Brief => Output only the lines of the entries that follow, starting at the one with "WBB2192019as low as: 5" and running down to the one with "total: 4710.14 -> 4725.12", both included and unchanged.
(Records supplied begins)
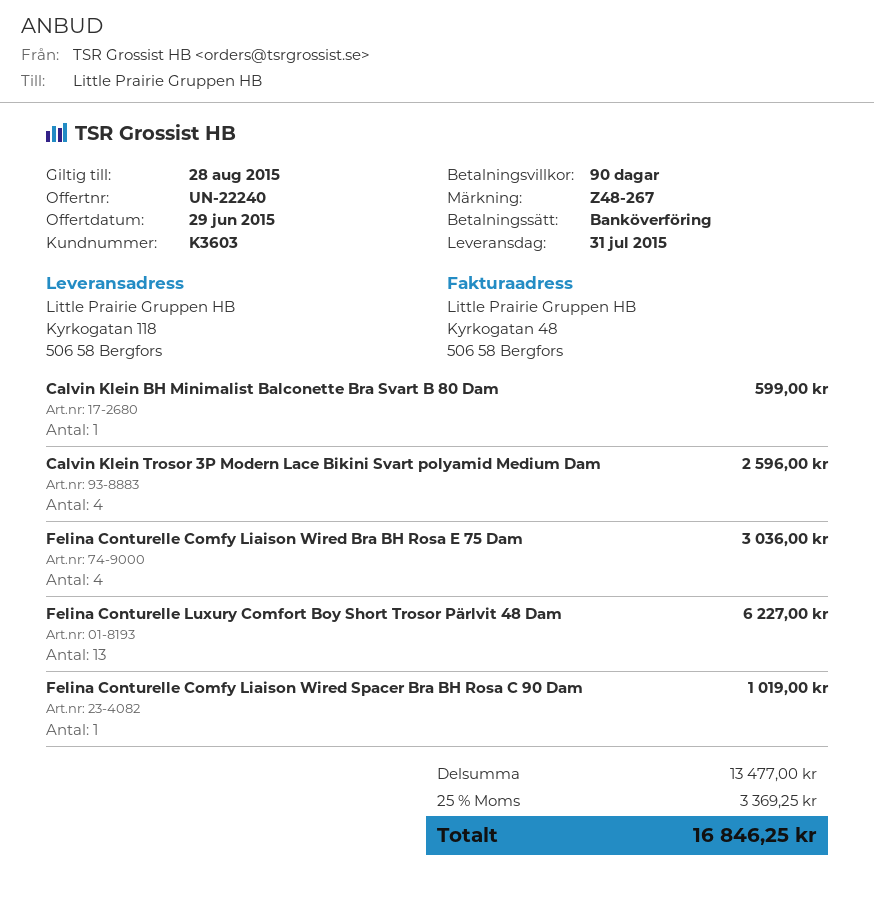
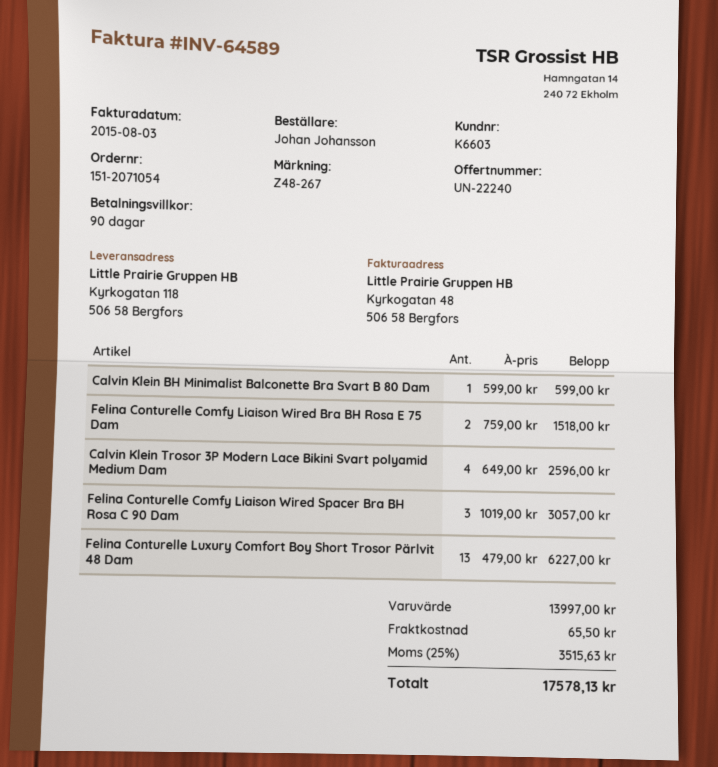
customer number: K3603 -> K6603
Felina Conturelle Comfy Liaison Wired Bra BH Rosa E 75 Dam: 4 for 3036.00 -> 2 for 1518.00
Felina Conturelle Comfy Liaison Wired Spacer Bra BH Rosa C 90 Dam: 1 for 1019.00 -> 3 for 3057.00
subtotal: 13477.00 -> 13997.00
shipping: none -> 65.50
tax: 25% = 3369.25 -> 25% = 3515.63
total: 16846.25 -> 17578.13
(Records supplied ends)
(Records supplied begins)
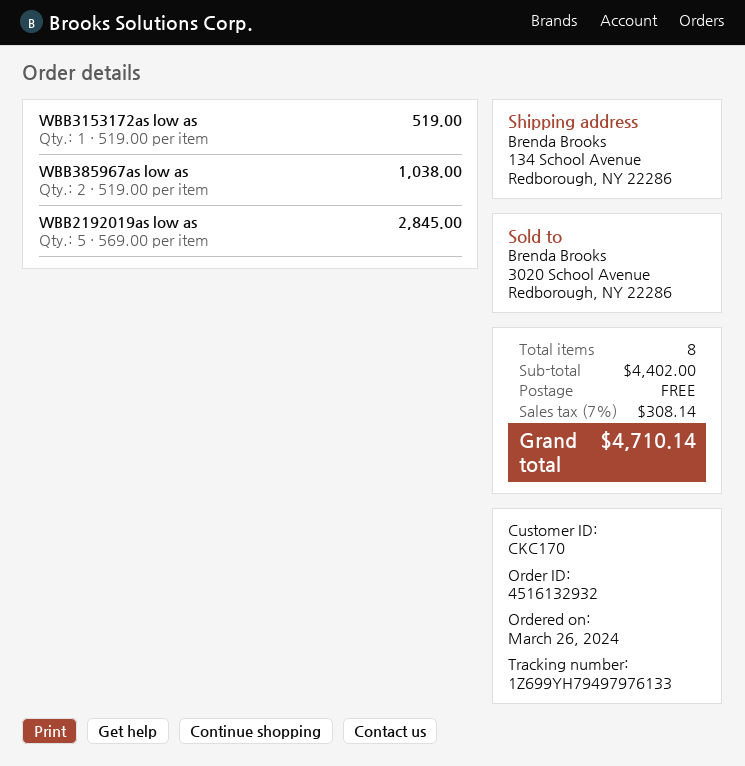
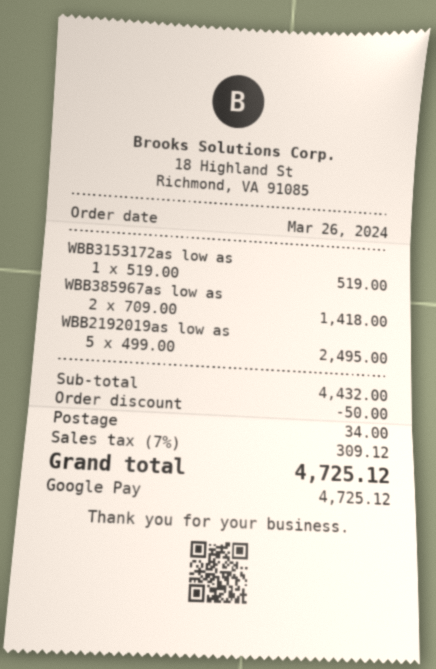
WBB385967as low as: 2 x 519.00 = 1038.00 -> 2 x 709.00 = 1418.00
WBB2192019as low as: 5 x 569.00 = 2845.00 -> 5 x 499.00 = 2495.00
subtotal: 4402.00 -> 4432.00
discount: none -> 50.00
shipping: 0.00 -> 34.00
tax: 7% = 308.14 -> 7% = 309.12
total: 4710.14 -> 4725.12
(Records supplied ends)
Expected answer =>
WBB2192019as low as: 5 x 569.00 = 2845.00 -> 5 x 499.00 = 2495.00
subtotal: 4402.00 -> 4432.00
discount: none -> 50.00
shipping: 0.00 -> 34.00
tax: 7% = 308.14 -> 7% = 309.12
total: 4710.14 -> 4725.12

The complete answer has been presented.